O governo, a lei e a prática: a música que embala festas no Brasil depende de autorização e de pagamento de direitos autorais. A execução pública é regulada pela lei 9.610/98 e envolve compositores, intérpretes, músicos, editoras e produtores fonográficos. A cobrança é feita independentemente de ingressos ou gratuidades.
O Ecad administra a gestão coletiva e distribui os valores aos criadores após identificar as músicas tocadas. A responsabilidade pelo pagamento recai sobre o promotor do evento, e não sobre artistas ou DJs contratados para a apresentação.
A lei não faz distinção entre eventos pagos e gratuitos nem entre espaços públicos ou privados. A fiscalização e a cobrança acompanham a realização de shows, festivais e competições que utilizem música.
Quem paga os direitos?
O promotor é o responsável pelo cumprimento da obrigação. Em hipótese alguma o artista recebe o cachê como remuneração pela execução pública dos temas. O direito autoral remunera os criadores das obras.
Duas condições influenciam o valor devido. Em eventos com ingresso, a base é a receita bruta da bilheteria. Em eventos gratuitos, a base pode ser a área sonorizada ou os custos musicais do evento.
Os titulares de música definem os critérios de cobrança por meio das associações, conforme o Regulamento de Arrecadação do Ecad. A norma orienta como calcular o direito em cada caso.
Como é calculado o valor?
Os critérios variam com o tipo de evento e o uso musical. O ecossistema de música abrange muitos modelos de custeio, com regras próprias para cada cenário. As políticas são atualizadas pelas entidades de gestão.
Decisões do STJ sinalizam que a obrigação de pagar persiste mesmo em eventos públicos e gratuitos.
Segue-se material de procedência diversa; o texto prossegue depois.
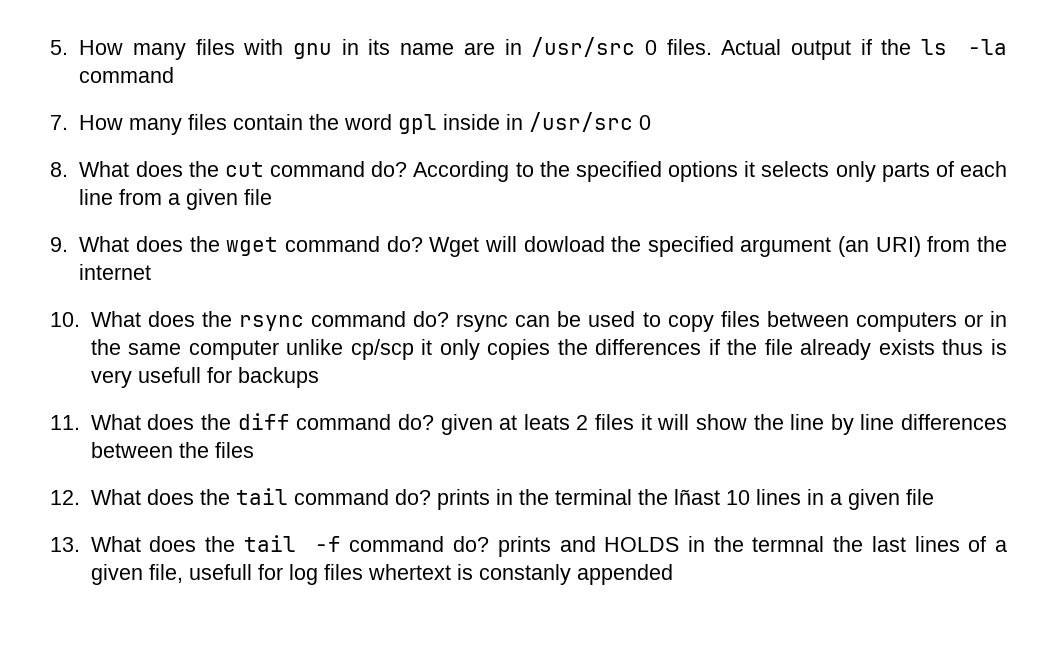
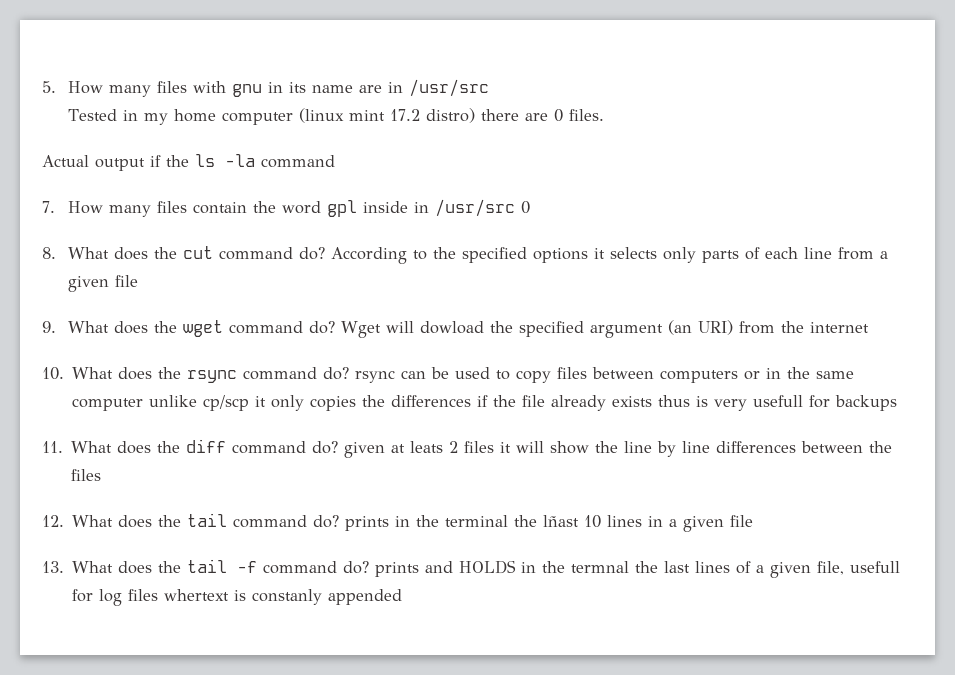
(636, 47) none -> [68,108,549,125] // Tested in my home computer (linux mint 17.2 distro) there are
(712, 47) none -> (605, 115) //

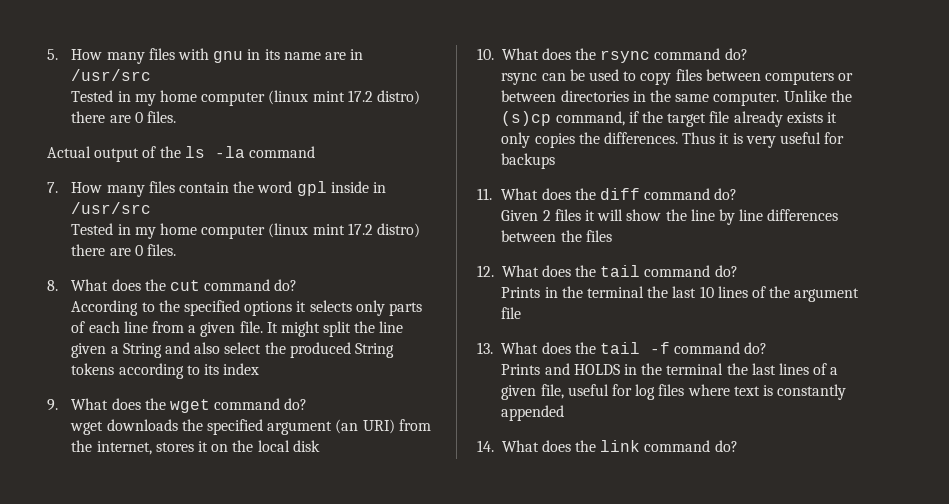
[150,155,161,167] if -> [142,146,157,158] of
[521,201,531,214] 0 -> [71,223,420,239] [71,244,176,256] // Tested in my home computer (linux mint 17.2 distro) there are 0 files.
(326, 253) none -> (298, 285) //
[115,275,139,287] file -> [239,321,404,337] [71,342,394,358] [71,363,260,379] file. It might split the line given a String and also select the produced String tokens according to its index
[341,321,485,338] Wget will dowload -> [70,419,178,435] // wget downloads
[810,322,870,333] internet -> [96,440,320,455] internet, stores it on the local disk
(350, 373) none -> (748, 54) //
(761, 375) none -> [501,90,629,102] between directories
[72,395,691,411] computer unlike cp/scp it only copies the differences if the file already exists thus -> [713,90,852,106] [501,111,837,127] [501,132,730,148] computer. Unlike the (s)cp command, if the target file already exists it only copies the differences. Thus it
[753,395,804,407] usefull -> [779,132,821,144] useful
[344,441,444,458] given at leats -> [501,210,539,221] // Given
[345,515,580,531] prints in the terminal the lñast -> [501,286,697,298] // Prints in the terminal the last
[648,516,725,532] in a given -> [751,286,860,302] of the argument
[375,562,420,577] prints -> [501,364,541,375] // Prints
[571,561,630,573] termnal -> [666,363,724,375] terminal
[850,561,901,573] usefull -> [567,384,609,396] useful
[164,589,403,605] whertext is constanly appended -> [687,384,847,400] [501,405,565,421] [477,440,738,452] where text is constantly appended // 14. What does the link command do?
A interpretação jurídica atual não prevê isenção para festividades promovidas pelo poder público.
A regularização é simples: o licenciamento ocorre via Ecad, com envio de informações para o cálculo do direito. Promotores que aderem à conformidade reduzem riscos jurídicos.
Ao respeitar o direito autoral, a cadeia criativa da música ganha reforço econômico. Em 2025, cerca de 345 mil profissionais receberam valores distribuídos pelo Ecad.
Essa prática fortalece a indústria criativa e garante remuneração aos criadores, compondo um ecossistema de benefício mútuo para toda a cidade.